### AIM OF THE EXERCISE
Exclude all pictures. Then restate, word for word, the entries from the first line through the line that contains "[69,50,408,72] UWHS - UNESCO".

-- MATERIAL TO PROCESS follows --

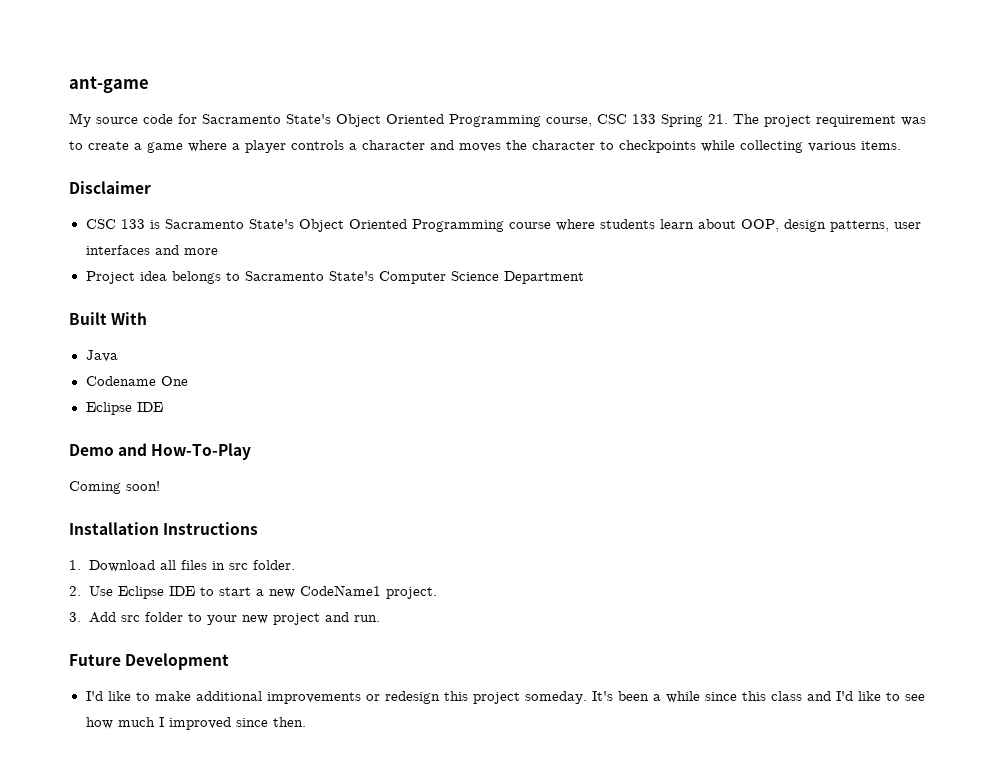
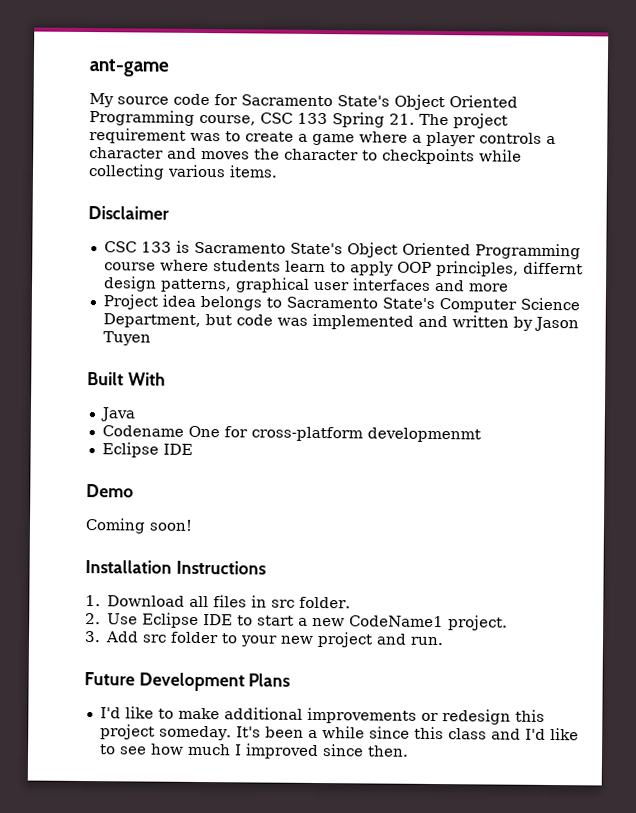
[697,219,779,232] about OOP, -> [329,260,583,277] to apply OOP principles, differnt
(889, 226) none -> [234,277,310,293] graphical
[503,271,584,284] Department -> [102,313,579,332] [102,331,151,346] Department, but code was implemented and written by Jason Tuyen
(188, 381) none -> [223,426,481,443] for cross-platform developmenmt
[118,443,252,460] and How-To-Play -> (134, 491) none
(230, 661) none -> [248,673,291,687] Plans

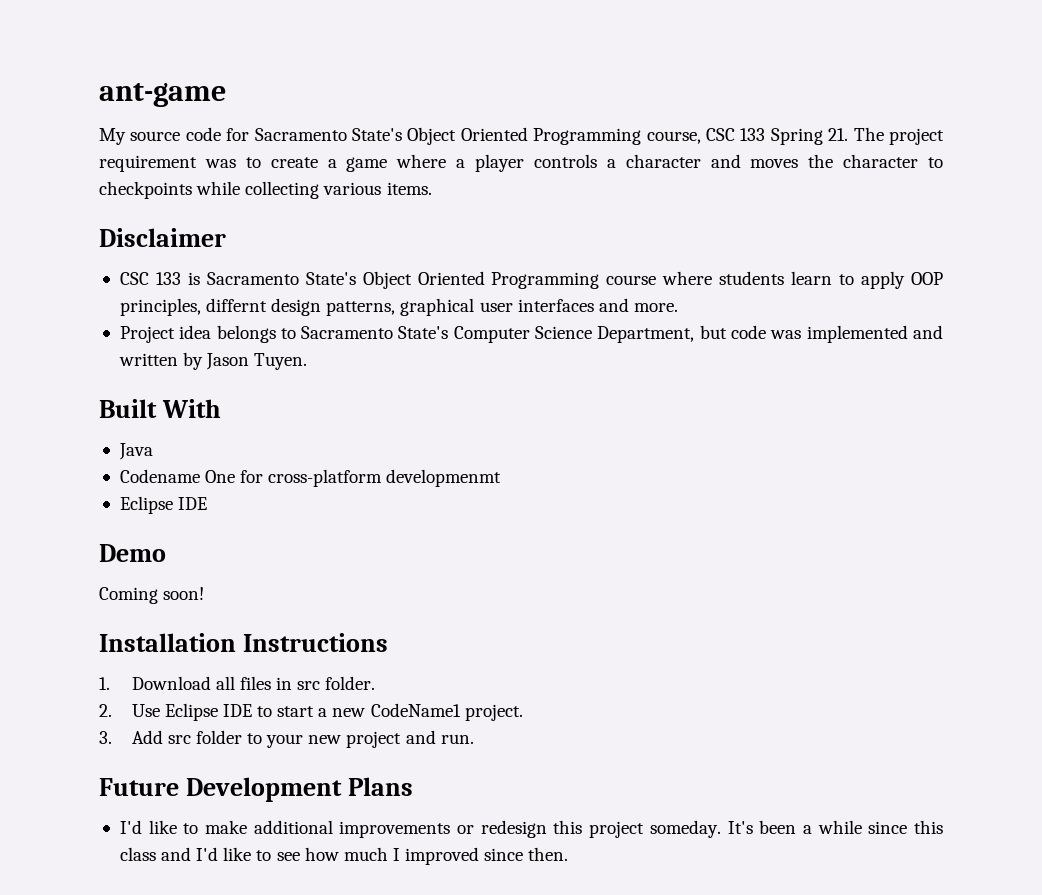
[467,283,509,292] more -> [633,303,678,312] more.
[102,331,151,346] Tuyen -> [254,353,308,370] Tuyen.

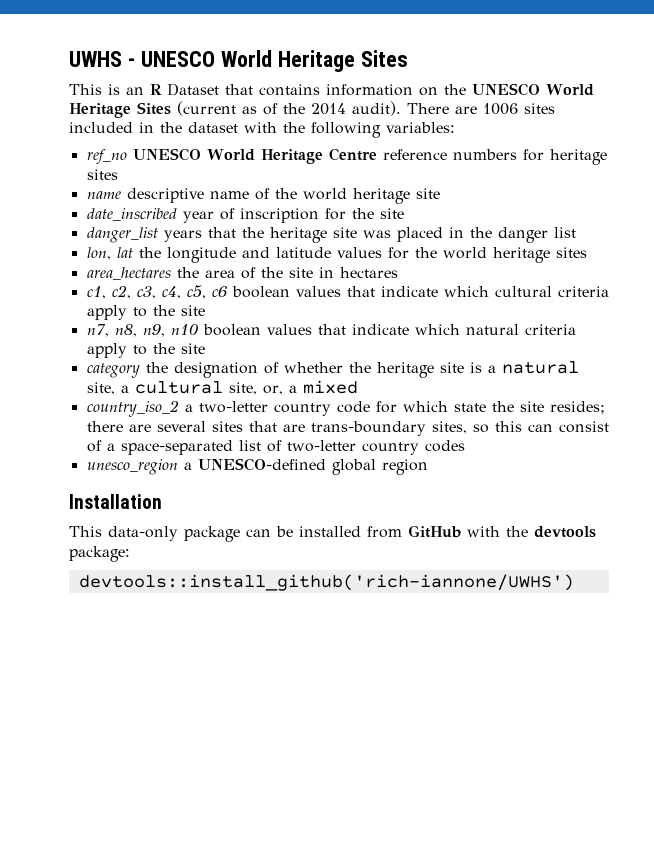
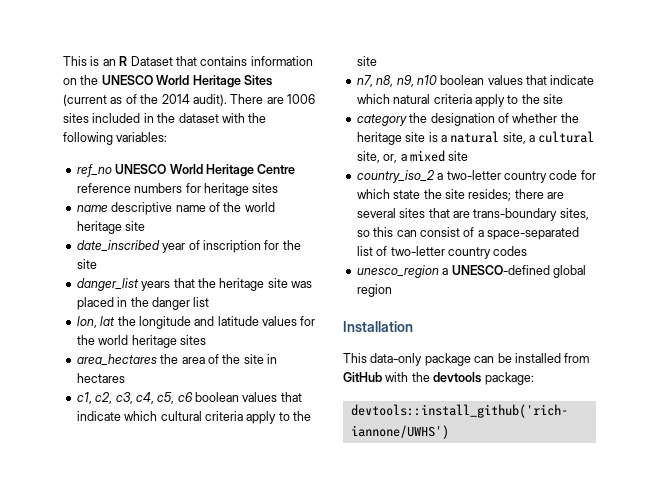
[69,50,408,72] UWHS - UNESCO World Heritage Sites // -> (63, 61) none
(358, 387) none -> [448,151,469,161] site

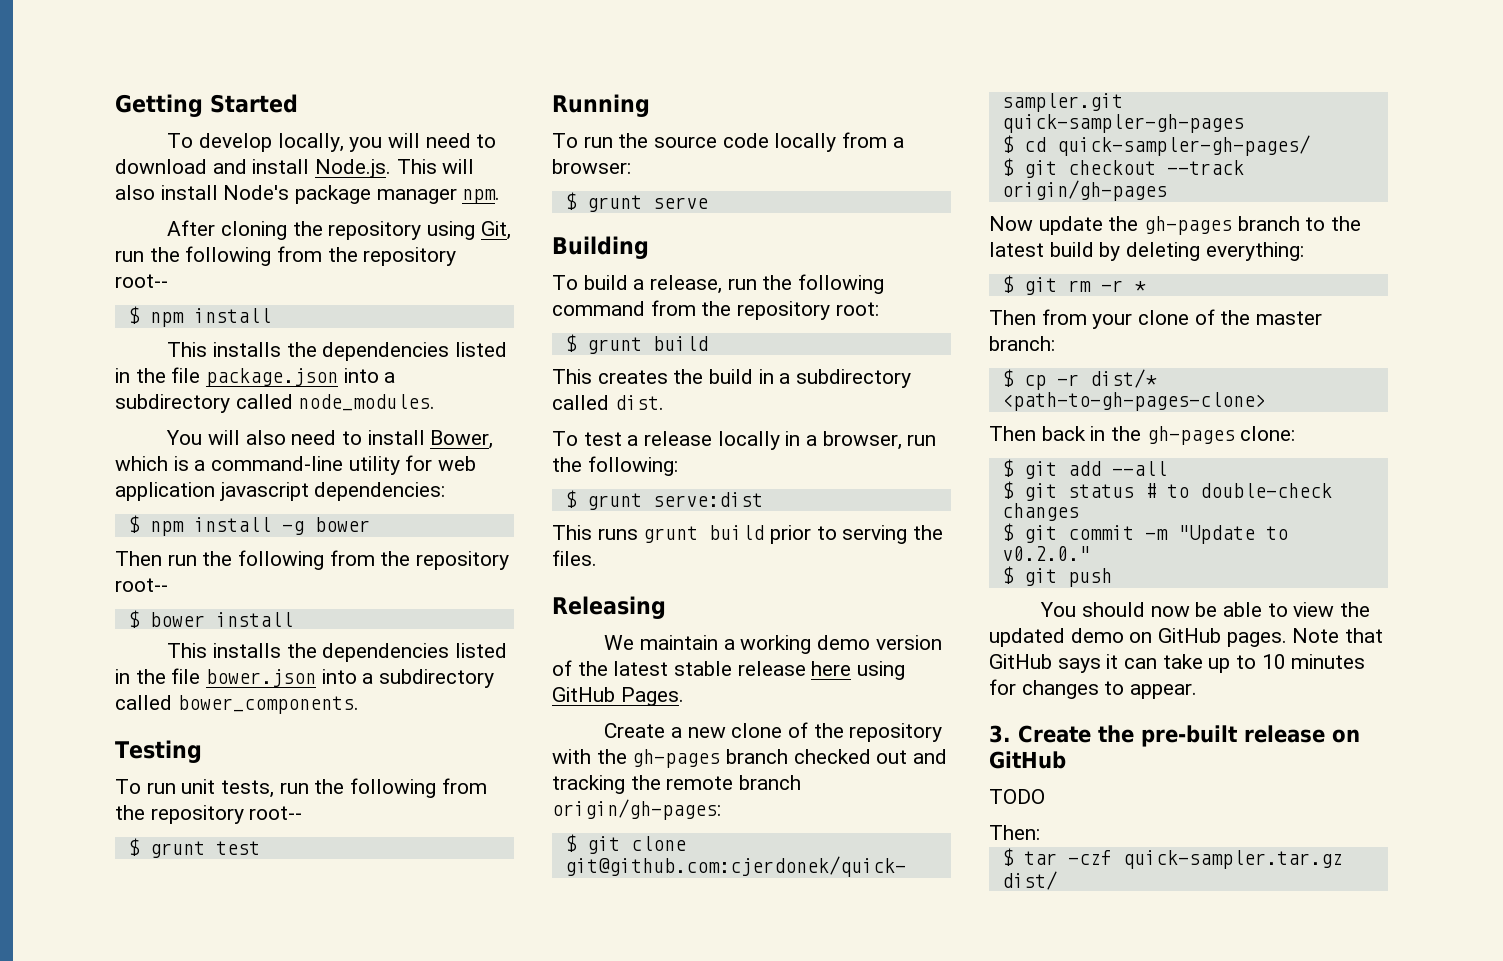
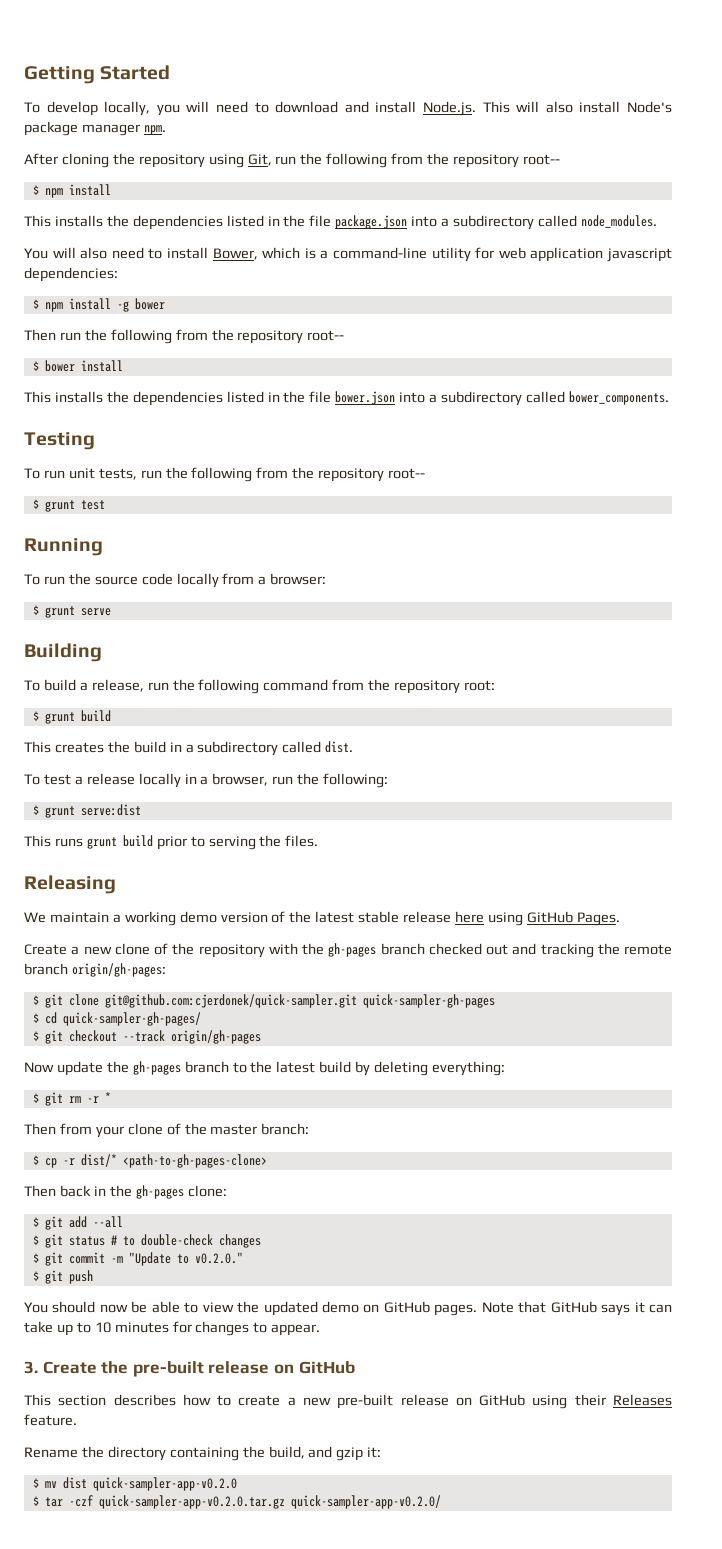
[989,789,1045,804] [989,825,1040,840] TODO // Then: -> [24,1394,672,1409] [24,1414,77,1426] [24,1446,382,1461] [32,1477,237,1491] This section describes how to create a new pre-built release on GitHub using their Releases feature. // Rename the directory containing the build, and gzip it: // $ mv dist quick-sampler-app-v0.2.0
[1122,850,1343,869] [1001,871,1057,890] quick-sampler.tar.gz dist/ -> [98,1495,441,1509] quick-sampler-app-v0.2.0.tar.gz quick-sampler-app-v0.2.0/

-- MATERIAL TO PROCESS concluded --

### SOLUTION FOR THIS TASK
[697,219,779,232] about OOP, -> [329,260,583,277] to apply OOP principles, differnt
(889, 226) none -> [234,277,310,293] graphical
[503,271,584,284] Department -> [102,313,579,332] [102,331,151,346] Department, but code was implemented and written by Jason Tuyen
(188, 381) none -> [223,426,481,443] for cross-platform developmenmt
[118,443,252,460] and How-To-Play -> (134, 491) none
(230, 661) none -> [248,673,291,687] Plans

[467,283,509,292] more -> [633,303,678,312] more.
[102,331,151,346] Tuyen -> [254,353,308,370] Tuyen.

[69,50,408,72] UWHS - UNESCO World Heritage Sites // -> (63, 61) none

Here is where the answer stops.